(DATA PROVIDED)
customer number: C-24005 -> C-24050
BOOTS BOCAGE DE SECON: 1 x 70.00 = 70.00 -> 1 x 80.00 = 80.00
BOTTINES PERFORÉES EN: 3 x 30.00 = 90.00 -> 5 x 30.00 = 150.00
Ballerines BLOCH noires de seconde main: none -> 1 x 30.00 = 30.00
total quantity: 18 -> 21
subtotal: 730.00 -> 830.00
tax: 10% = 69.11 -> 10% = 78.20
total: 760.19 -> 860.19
* * *
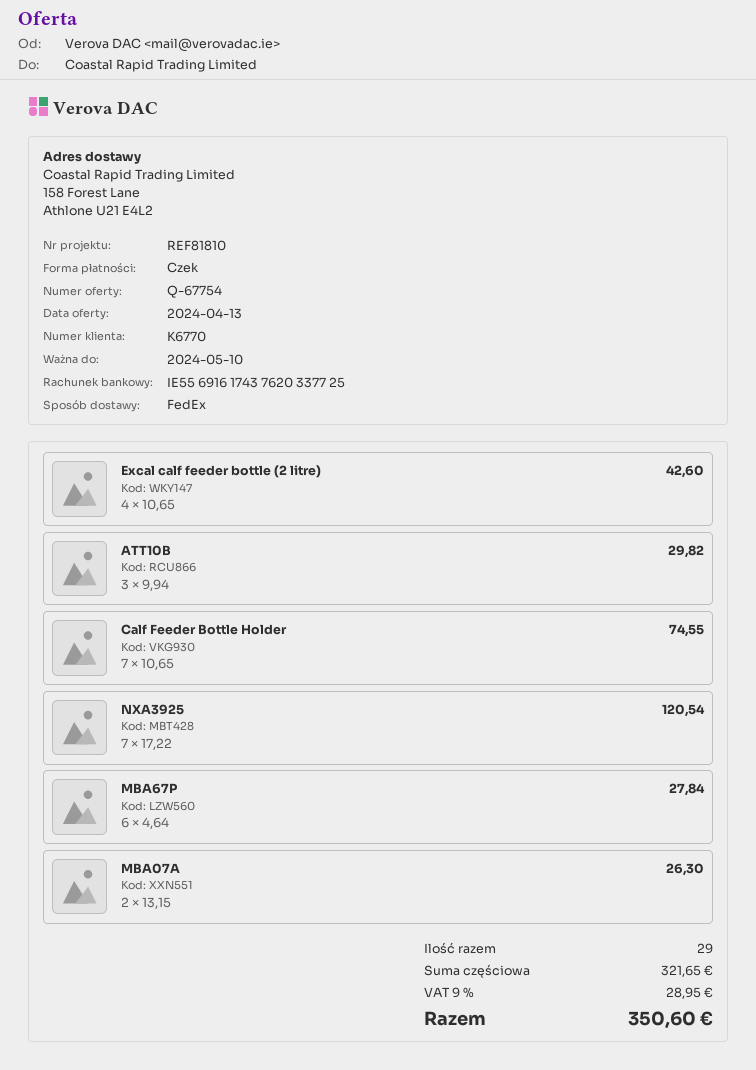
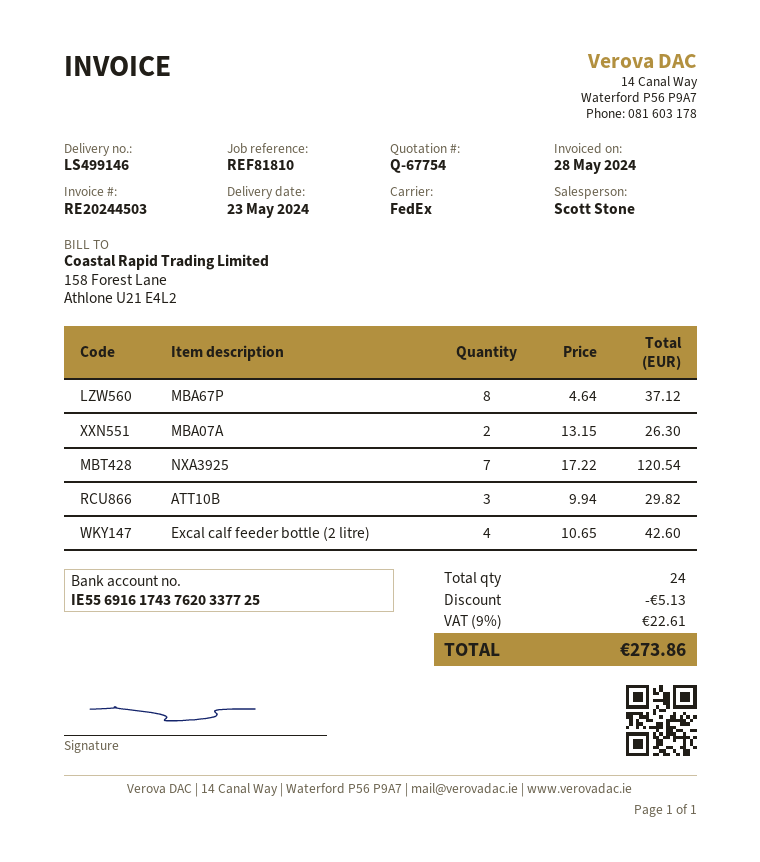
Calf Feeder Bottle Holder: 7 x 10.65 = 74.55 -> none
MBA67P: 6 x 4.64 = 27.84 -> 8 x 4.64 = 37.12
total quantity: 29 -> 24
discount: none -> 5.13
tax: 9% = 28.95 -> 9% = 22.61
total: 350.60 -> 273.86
---
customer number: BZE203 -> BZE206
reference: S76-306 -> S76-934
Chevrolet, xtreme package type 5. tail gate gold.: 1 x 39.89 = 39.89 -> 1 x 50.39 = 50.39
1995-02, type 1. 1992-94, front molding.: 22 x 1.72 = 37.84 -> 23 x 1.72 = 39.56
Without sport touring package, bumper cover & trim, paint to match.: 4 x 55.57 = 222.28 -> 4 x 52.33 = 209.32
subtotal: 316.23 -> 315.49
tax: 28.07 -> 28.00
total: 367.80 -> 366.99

(INSTRUCTIONS FOR THE TASK)
Only lines holding the word "type" are wanted; copy each one from the listing.

(EXERCISE SOLUTION)
Chevrolet, xtreme package type 5. tail gate gold.: 1 x 39.89 = 39.89 -> 1 x 50.39 = 50.39
1995-02, type 1. 1992-94, front molding.: 22 x 1.72 = 37.84 -> 23 x 1.72 = 39.56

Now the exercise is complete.